The conclusion of soapbox envisions a utopian future via the transformative art of dancer/costume designer Rivera. They enter as an oval object, totally enveloped within a black satin fabric; first hands with tiered ruffled sleeves and then forehead and eyes emerge from an opening at top. Out of this chrysalis, the full-bodied Rivera appears, the black satin becomes their cape and then a skirt whose red underpinning dazzles in reflections on the floor as Rivera circles in the spotlight. Then Rivera inverts, the black turning inside out to reveal the red beneath, enclosing them. Encased in the soft red hue, Rivera becomes an inverted lotus flower out of which their legs extend upward. Aided by a sound collage including celestial, droning sounds from McCree (which he sourced in NASA’s recording of sounds from a black hole), the ending captures a moment of transcendence in its ethereal simplicity.

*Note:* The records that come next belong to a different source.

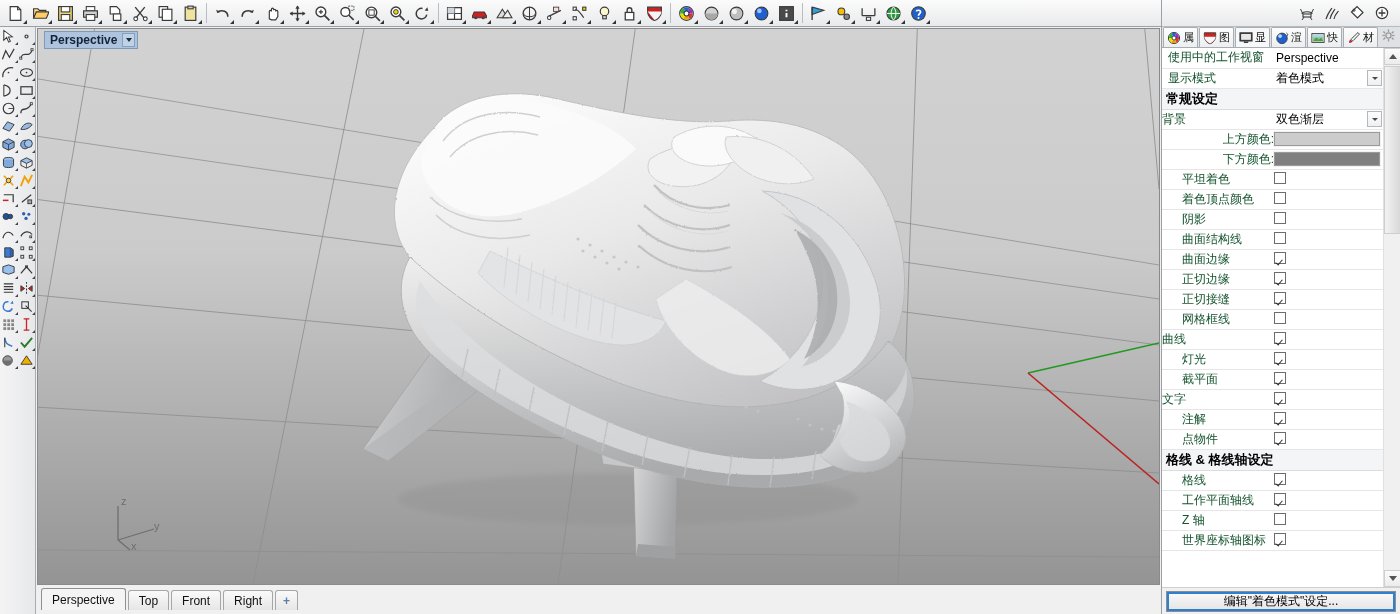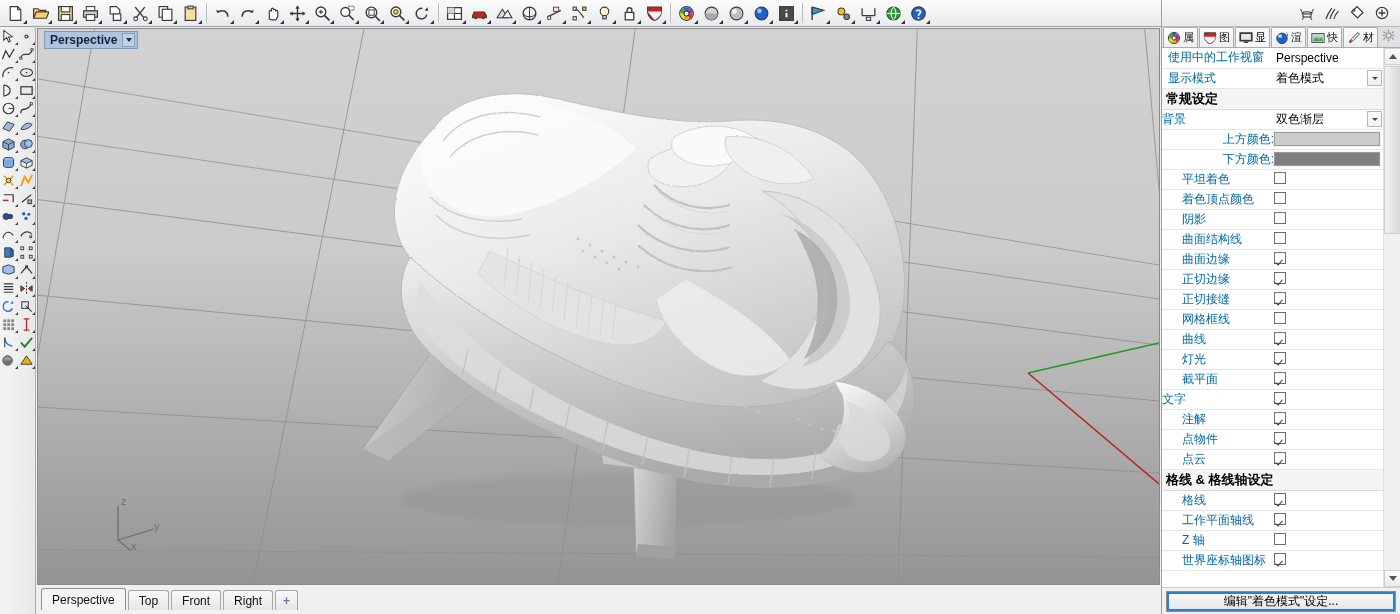--- a/index.html
+++ b/index.html
@@ -100,21 +100,21 @@
   }
   .ptab.active { background:#f7f8f9; }
   .ptab .plabel { font-size:11px; color:#111; }
   #rp-gear { margin-left:auto; padding:0 5px 2px 0; }
 
   #rp-body { flex:1; position:relative; overflow:hidden; background:#fff; }
   #rp-scroll { position:absolute; left:0; top:0; right:17px; bottom:0; overflow:hidden; }
   table.props { width:100%; border-collapse:collapse; table-layout:fixed; }
   table.props td { height:20px; font-size:12px; padding:0; vertical-align:middle;
      border-bottom:1px solid #e6e6e6; }
-  td.lbl { width:112px; padding-left:0; color:#0369a1; white-space:nowrap; overflow:hidden; }
+  td.lbl { width:112px; padding-left:0; color:#14532d; white-space:nowrap; overflow:hidden; }
   td.val { padding-left:4px; }
   tr.section td { font-size:13px; font-weight:bold; background:#f4f5f7; padding-left:4px;
      border-bottom:1px solid #dcdcdc; height:21px;}
   .lbl-right { text-align:right; padding-right:6px; }
   .cb { width:12px; height:12px; border:1px solid #6c6c6c; background:#fff;
      display:inline-block; position:relative; }
   .cb.on::after { content:""; position:absolute; left:2px; top:5px; width:3px;height:6px;
      border:solid #333; border-width:0 1.5px 1.5px 0; transform:rotate(40deg); }
   .combo { display:flex; align-items:center; height:17px;gap:29px; }
   .combo .ctext { flex:1; font-size:12px; padding-left:2px; }
@@ -1192,45 +1192,41 @@
               </tr>
               <tr class="row">
                 <td class="lbl" style="padding-left: 20px;">正切接缝</td>
                 <td class="val"><span class="cb on"></span></td>
               </tr>
               <tr class="row">
                 <td class="lbl" style="padding-left: 20px;">网格框线</td>
                 <td class="val"><span class="cb"></span></td>
               </tr>
               <tr class="row">
-                <td class="lbl" style="padding-left: 20px;">曲线</td>
+                <td class="lbl" style="">曲线</td>
                 <td class="val"><span class="cb on"></span></td>
               </tr>
               <tr class="row">
                 <td class="lbl" style="padding-left: 20px;">灯光</td>
                 <td class="val"><span class="cb on"></span></td>
               </tr>
               <tr class="row">
                 <td class="lbl" style="padding-left: 20px;">截平面</td>
                 <td class="val"><span class="cb on"></span></td>
               </tr>
               <tr class="row">
                 <td class="lbl" style="">文字</td>
                 <td class="val"><span class="cb on"></span></td>
               </tr>
               <tr class="row">
                 <td class="lbl" style="padding-left: 20px;">注解</td>
                 <td class="val"><span class="cb on"></span></td>
               </tr>
               <tr class="row">
                 <td class="lbl" style="padding-left: 20px;">点物件</td>
-                <td class="val"><span class="cb on"></span></td>
-              </tr>
-              <tr class="row">
-                <td class="lbl" style="padding-left: 20px;">点云</td>
                 <td class="val"><span class="cb on"></span></td>
               </tr>
               <tr class="section">
                 <td colspan="2">格线 &amp; 格线轴设定</td>
               </tr>
               <tr class="row">
                 <td class="lbl" style="padding-left: 20px;">格线</td>
                 <td class="val"><span class="cb on"></span></td>
               </tr>
               <tr class="row">

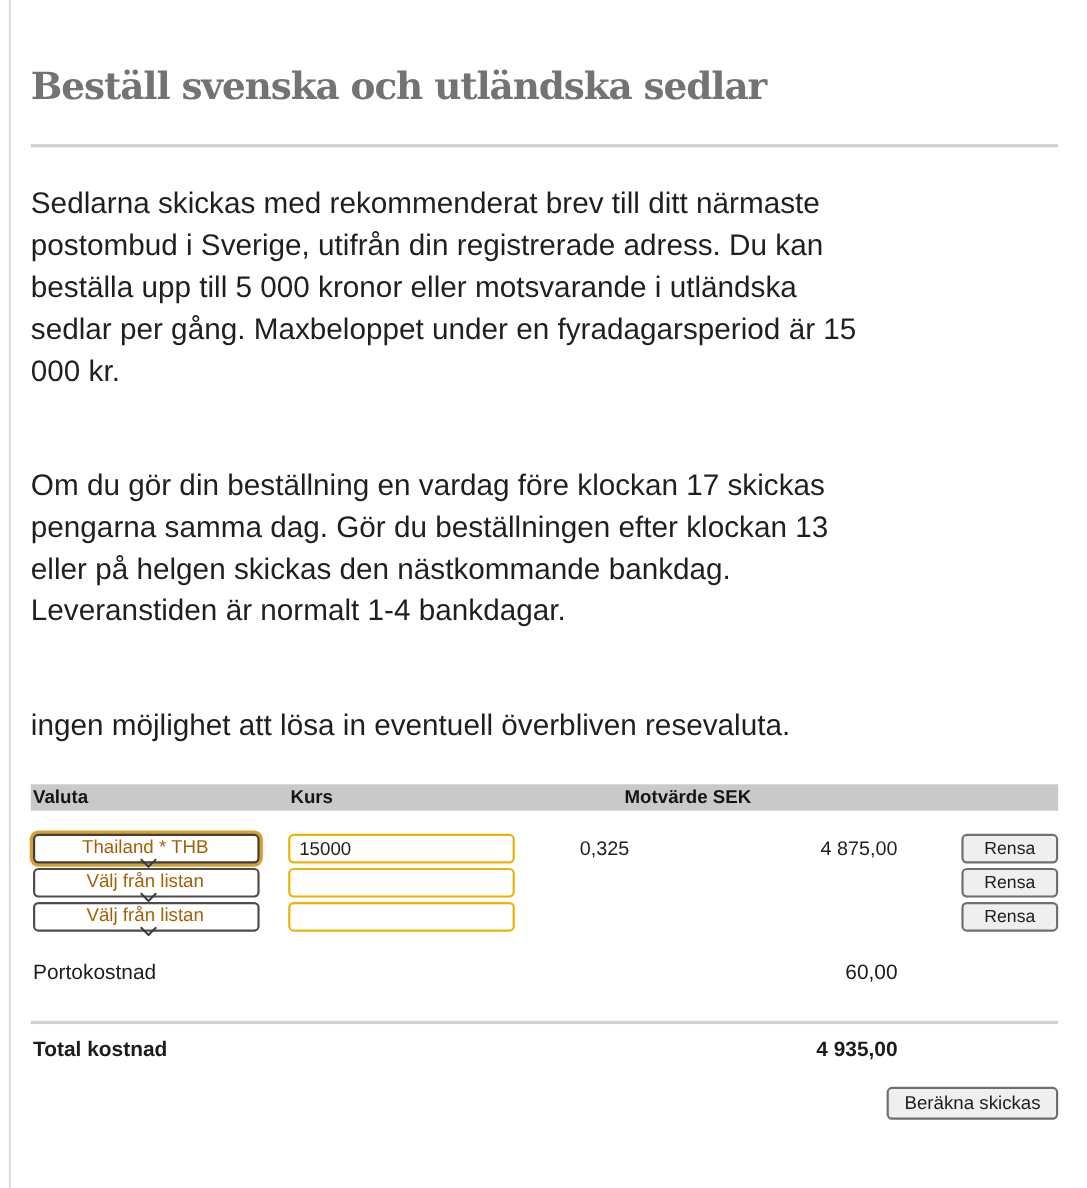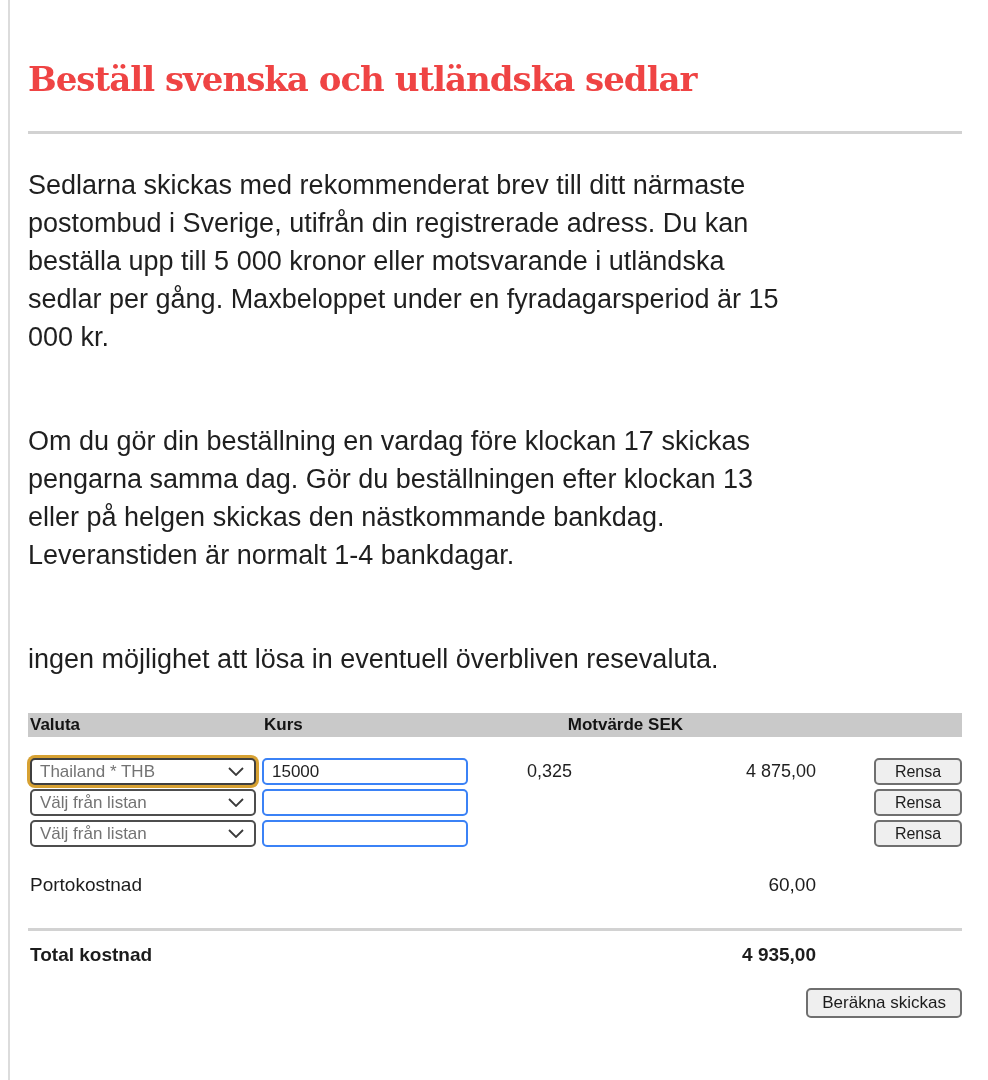--- a/index.html
+++ b/index.html
@@ -24,21 +24,21 @@
     width: 934px;
     top: 0;
   }
   h1.page-title {
     margin-top: 58px;
     font-family: "DejaVu Serif", "Liberation Serif", serif;
     font-weight: 700;
     font-size: 34px;
     line-height: 42px;
     letter-spacing: -1px;
-    color: #ef4444;
+    color: #737373;
   }
   .divider {
     height: 3px;
     background: #d2d2d2;
     border: none;
   }
   .divider-top { margin-top: 31px; }
   .divider-total { margin-top: 31px; }
   .para {
     font-size: 27px;
@@ -67,44 +67,45 @@
   }
   .hdr-valuta { padding-left: 2px; }
   .hdr-belopp { padding-left: 10px; }
   .hdr-kurs { padding-left: 2px; }
   .hdr-motvarde { text-align: right; }
 
   .rows-wrap { margin-top: 21px; }
   .row { height: 27px; margin-bottom: 4px; }
 
   .currency-select {
-    width: 226px;
+    width: 206px;
     height: 27px;
     margin-left: 2px;
     background: #ffffff;
     border: 2px solid #4d4d4d;
     border-radius: 5px;
     display: flex;
     align-items: center;
     justify-content: space-between;
     padding: 0 10px 0 8px;
     font-size: 17px;
-    color: #737373;
+    color: #a16207;
     cursor: pointer;
+    flex-direction: column;
   }
   .currency-select.focused {
     box-shadow: 0 0 0 3px #d7a132;
     border-color: #3f3f3f;
   }
   .chevron { flex: 0 0 auto; margin-left: 6px; }
 
   .amount-input {
     width: 206px;
     height: 27px;
-    border: 2px solid #3b82f6;
+    border: 2px solid #eab308;
     border-radius: 5px;
     padding: 0 8px;
     font-size: 17px;
     font-family: "Liberation Sans", sans-serif;
     color: #222;
     background: #fff;
     outline: none;
   }
   .rate-cell {
     font-size: 18px;

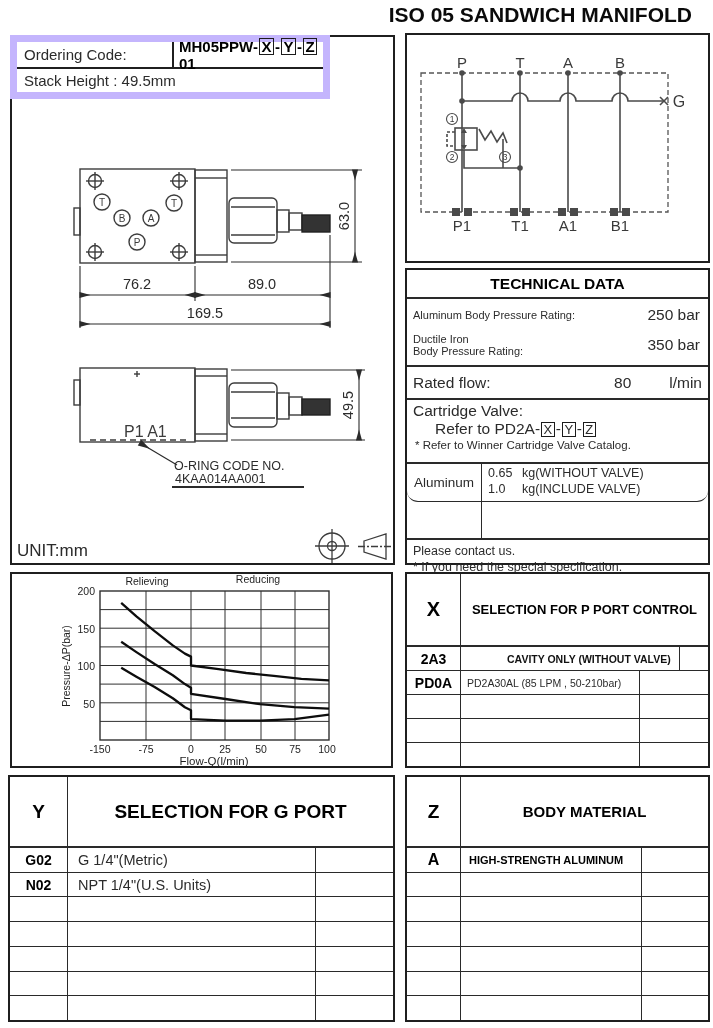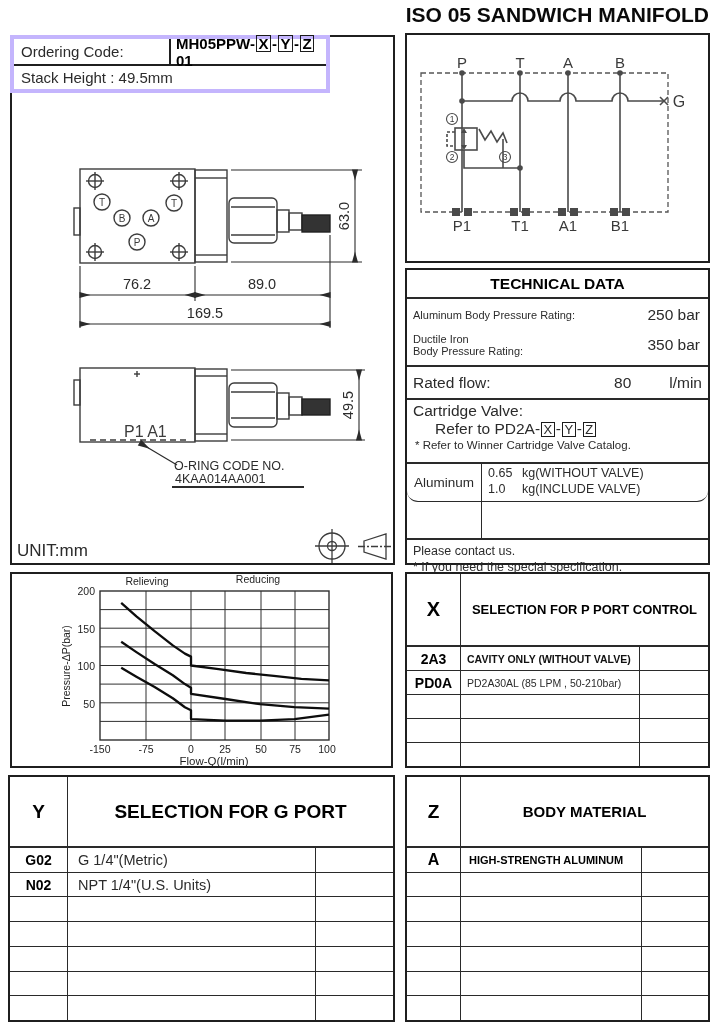--- a/index.html
+++ b/index.html
@@ -1,22 +1,22 @@
 <!DOCTYPE html>
 <html><head>
 <meta charset="utf-8">
 <style>
   html,body{margin:0;padding:0;background:#e8e8e8;}
   .page{position:relative;width:713px;height:1028px;background:#fff;
         font-family:"Liberation Sans",sans-serif;color:#2b2b2b;overflow:hidden;}
   .abs{position:absolute;box-sizing:border-box;}
   .b2{border:2px solid #1f1f1f;}
-  .title{top:3px;right:4px;font-size:21px;font-weight:bold;color:#0a0a0a;letter-spacing:0;}
+  .title{top:3px;right:21px;font-size:21px;font-weight:bold;color:#0a0a0a;letter-spacing:0;}
   
-  .order{left:-2px;top:-2px;width:320px;border:4px solid #c4b5fd;background:#fff;}
+  .order{left:-2px;top:-2px;width:320px;border:7px solid #c4b5fd;background:#fff;}
   .order-r1{display:flex;height:25px;border-bottom:2px solid #1f1f1f;align-items:center;}
   .order-lab{width:148px;padding-left:7px;font-size:15px;border-right:2px solid #1f1f1f;height:100%;display:flex;align-items:center;}
   .order-code{flex:1;padding-left:5px;font-size:15px;font-weight:bold;color:#000;}
   .order-r2{height:23px;display:flex;align-items:center;padding-left:7px;font-size:15px;}
   .bx{display:inline-block;border:1.5px solid #1b1b1b;padding:0 1.5px;line-height:1.0;margin:0 1px;}
   
   .tech{left:405px;top:268px;width:305px;height:297px;}
   .tech-h{height:27px;display:flex;align-items:center;justify-content:center;
           font-size:15.5px;font-weight:bold;color:#000;border-bottom:2px solid #2a2a2a;text-align:right;}
   .tech-s1{height:63px;padding:3px 6px 0 6px;border-bottom:2px solid #2a2a2a;}
@@ -48,21 +48,21 @@
   .sel-c3{}
   .xtab{left:405px;top:572px;width:305px;height:196px;}
   .xtab .sel-hrow{height:71px;} .xtab .sel-hkey{width:53px;font-size:20px;} .xtab .sel-htit{font-size:13px;}
   .xtab .sel-c1{width:53px;font-size:14px;} .xtab .sel-c2{width:172px;padding-left:6px;font-size:10.5px;} .xtab .sel-c3{flex:1;}
   .ytab{left:8px;top:775px;width:387px;height:247px;}
   .ytab .sel-hrow{height:69px;} .ytab .sel-hkey{width:57px;font-size:19px;} .ytab .sel-htit{font-size:19px;}
   .ytab .sel-c1{width:57px;font-size:14px;} .ytab .sel-c2{flex:1;padding-left:10px;font-size:14.5px;} .ytab .sel-c3{width:77px;border-right:none;}
   .ztab{left:405px;top:775px;width:305px;height:247px;}
   .ztab .sel-hrow{height:69px;} .ztab .sel-hkey{width:53px;font-size:19px;} .ztab .sel-htit{font-size:15px;}
   .ztab .sel-c1{width:53px;font-size:16px;} .ztab .sel-c2{width:172px;padding-left:8px;font-size:11px;font-weight:bold;color:#000;} .ztab .sel-c3{flex:1;}
-  .descbold{font-weight:bold;color:#111;}
+  .descbold{font-weight:bold;color:#111;margin-left:40px;}
   svg text{font-family:"Liberation Sans",sans-serif;}
 </style>
 </head>
 <body>
 
 <div class="page">
 
   <div class="abs title">ISO 05 SANDWICH MANIFOLD</div>
 
   <div class="abs b2" style="left:10px;top:35px;width:385px;height:530px;">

soapbox, Megan Mazarick, Performance Garage, May 8-10, 2025.


* Rivera and Magsino are recent graduates of the dance program of Georgian Court University in New Jersey which is now closing down its dance department. The Performance Garage program failed to include bios of the three dancers and the musician/composer, and omitted the name of the lighting designer, Liam Shaffer, whose nuanced lighting enhanced the production.

Homepage Image Description:   Danielle Currica, one of the four soapbox dancers, lunges low and extended on a diagonal to the left front of the stage. She looks intently, perhaps searching, with wide eyes, wearing a long blue garment with fabric extensions behind her attached to four ropes, faintly seen extending into darkness beyond.

Article Page Image Description: The four dancers of soapbox, each with dark Gothic eye and red facial makeup in tight black pants and tops of geometric blocks of dark blue and black colors stand in a spotlight surrounded by lighting in black, blues and some red hues. Tyler Rivera and Megan Mazarick stare either fearfully or menacingly to the far right in wide stances and extended arms. Behind them, Alonzo Magsino, and, partially hidden, Danielle Currica stare intently in the same direction but with arms folded inward.